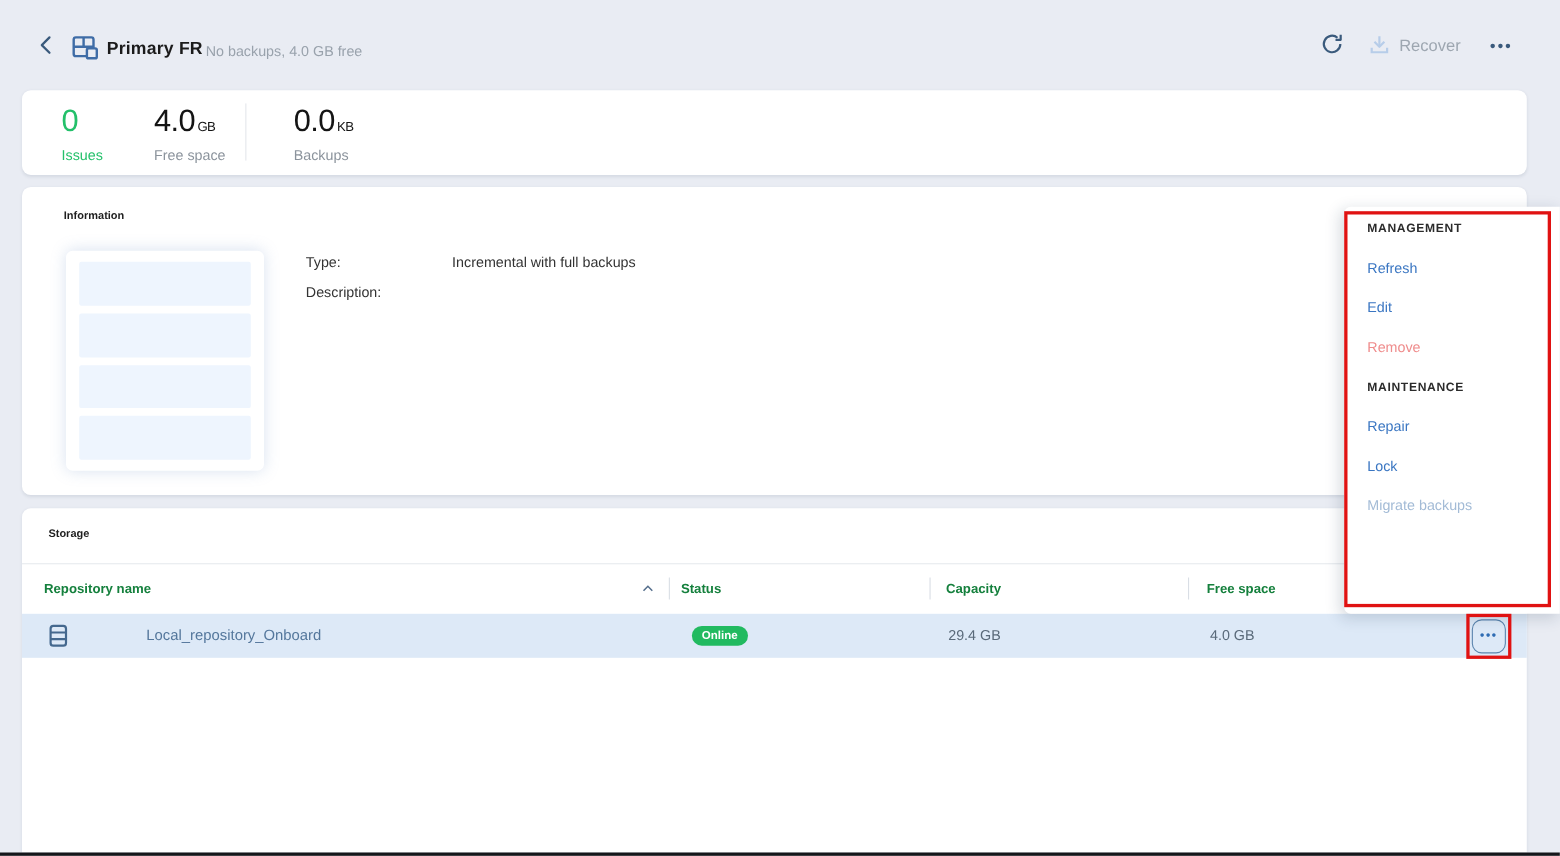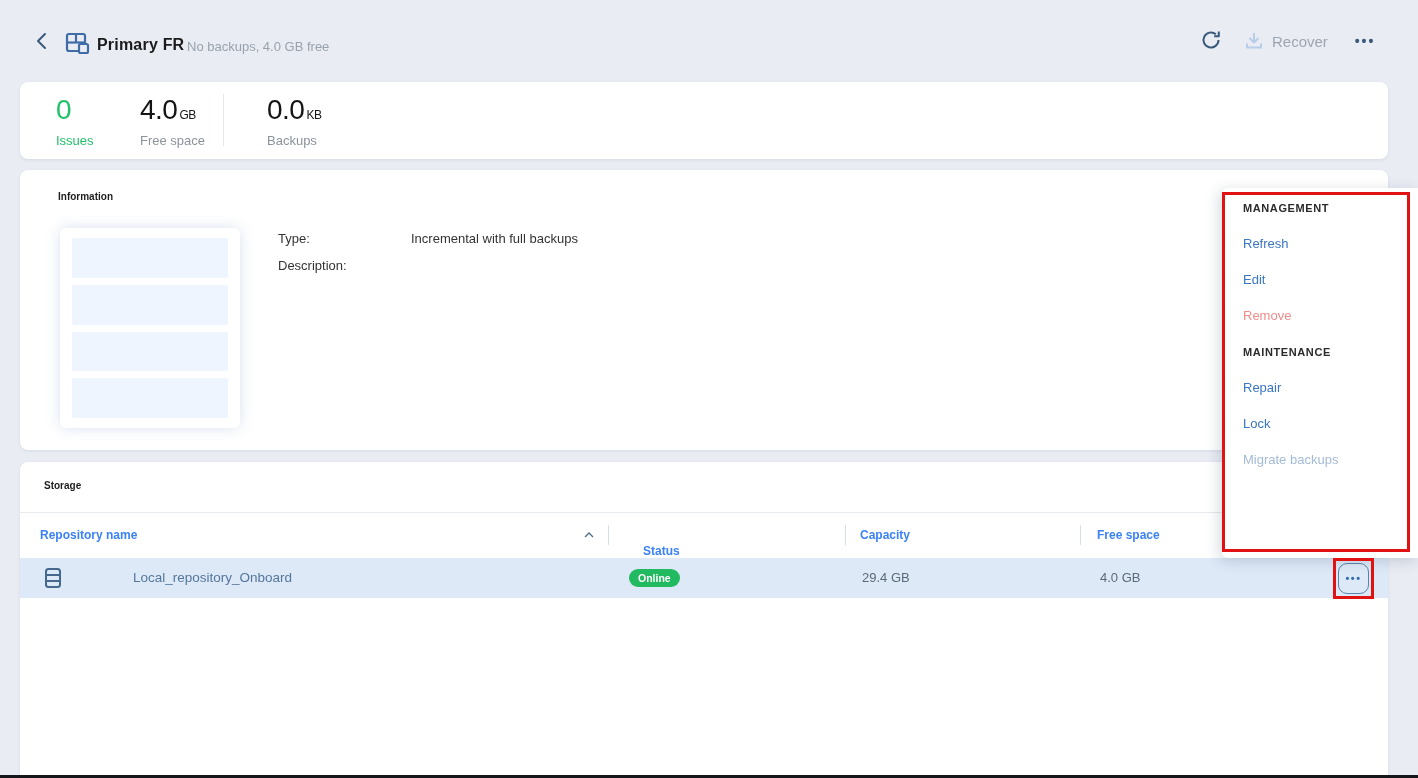--- a/index.html
+++ b/index.html
@@ -53,7 +53,7 @@
   .storage-title { left: 24px; top: 18px; }
   .tbl-topline { position: absolute; left: 0; top: 50px; width: 100%; height: 1px; background: #e7eaee; }
   .tbl-header { position: absolute; left: 0; top: 50px; width: 100%; height: 46px; }
-  .th { position: absolute; top: 0; height: 46px; line-height: 46px; font-size: 12px; font-weight: bold; color: #3b82f6; cursor: pointer; }
+  .th { position: absolute; top: 0; height: 46px; line-height: 46px; font-size: 12px; font-weight: bold; color: #15803d; cursor: pointer; }
   .th-name { left: 20px; }
   .th-status { left: 623px; margin-top: 16px; }
   .th-capacity { left: 840px; }

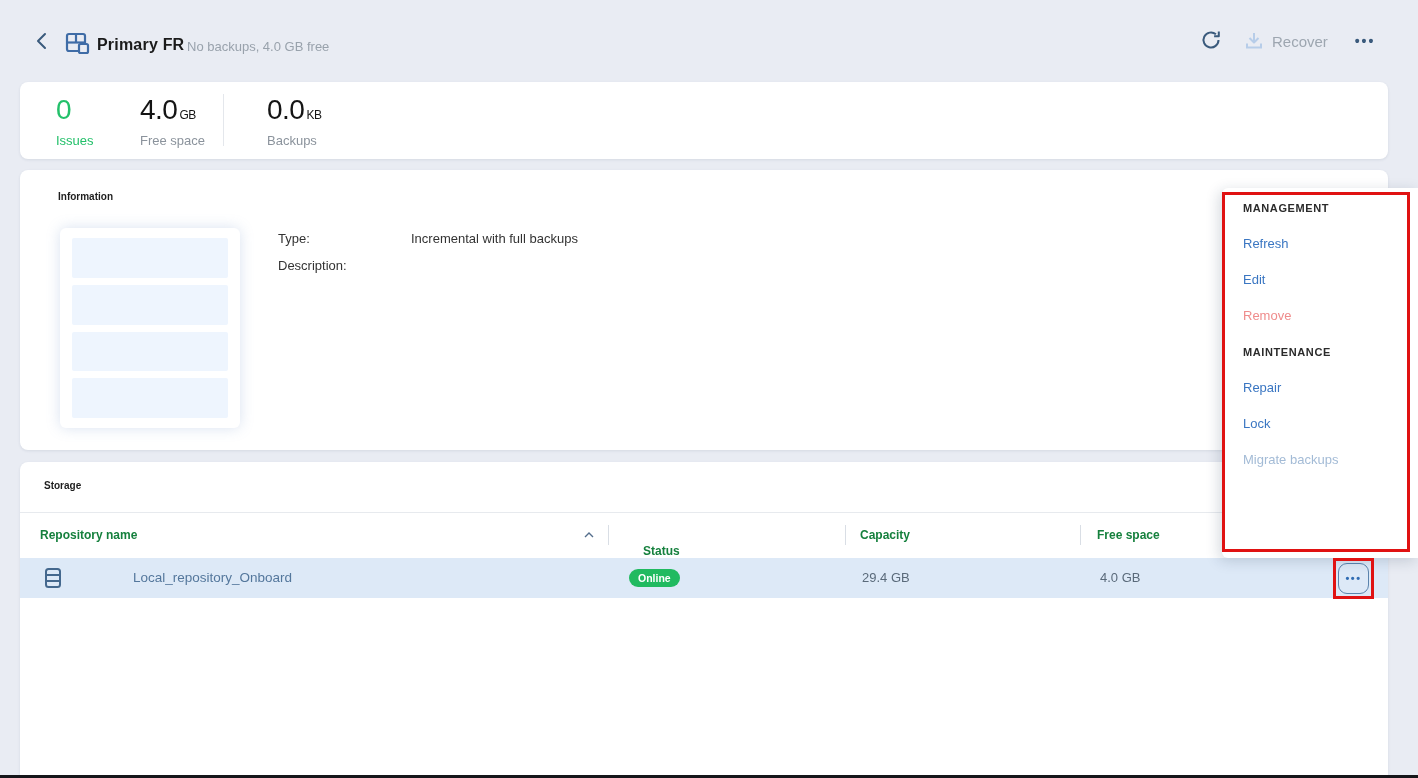--- a/index.html
+++ b/index.html
@@ -55,7 +55,7 @@
   .tbl-header { position: absolute; left: 0; top: 50px; width: 100%; height: 46px; }
   .th { position: absolute; top: 0; height: 46px; line-height: 46px; font-size: 12px; font-weight: bold; color: #15803d; cursor: pointer; }
   .th-name { left: 20px; }
-  .th-status { left: 623px; margin-top: 16px; }
+  .th-status { left: 599px; }
   .th-capacity { left: 840px; }
   .th-free { left: 1077px; }
   .sort-caret { position: absolute; left: 563px; top: 17px; width: 12px; height: 12px; color: #546e8c; cursor: pointer; }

**Your task**
All of the lines above should be retyped precisely, apart from the pictures.

**Solved problem**
--- a/index.html
+++ b/index.html
@@ -53,7 +53,7 @@
   .storage-title { left: 24px; top: 18px; }
   .tbl-topline { position: absolute; left: 0; top: 50px; width: 100%; height: 1px; background: #e7eaee; }
   .tbl-header { position: absolute; left: 0; top: 50px; width: 100%; height: 46px; }
-  .th { position: absolute; top: 0; height: 46px; line-height: 46px; font-size: 12px; font-weight: bold; color: #3b82f6; cursor: pointer; }
+  .th { position: absolute; top: 0; height: 46px; line-height: 46px; font-size: 12px; font-weight: bold; color: #15803d; cursor: pointer; }
   .th-name { left: 20px; }
   .th-status { left: 623px; margin-top: 16px; }
   .th-capacity { left: 840px; }

--- a/index.html
+++ b/index.html
@@ -55,7 +55,7 @@
   .tbl-header { position: absolute; left: 0; top: 50px; width: 100%; height: 46px; }
   .th { position: absolute; top: 0; height: 46px; line-height: 46px; font-size: 12px; font-weight: bold; color: #15803d; cursor: pointer; }
   .th-name { left: 20px; }
-  .th-status { left: 623px; margin-top: 16px; }
+  .th-status { left: 599px; }
   .th-capacity { left: 840px; }
   .th-free { left: 1077px; }
   .sort-caret { position: absolute; left: 563px; top: 17px; width: 12px; height: 12px; color: #546e8c; cursor: pointer; }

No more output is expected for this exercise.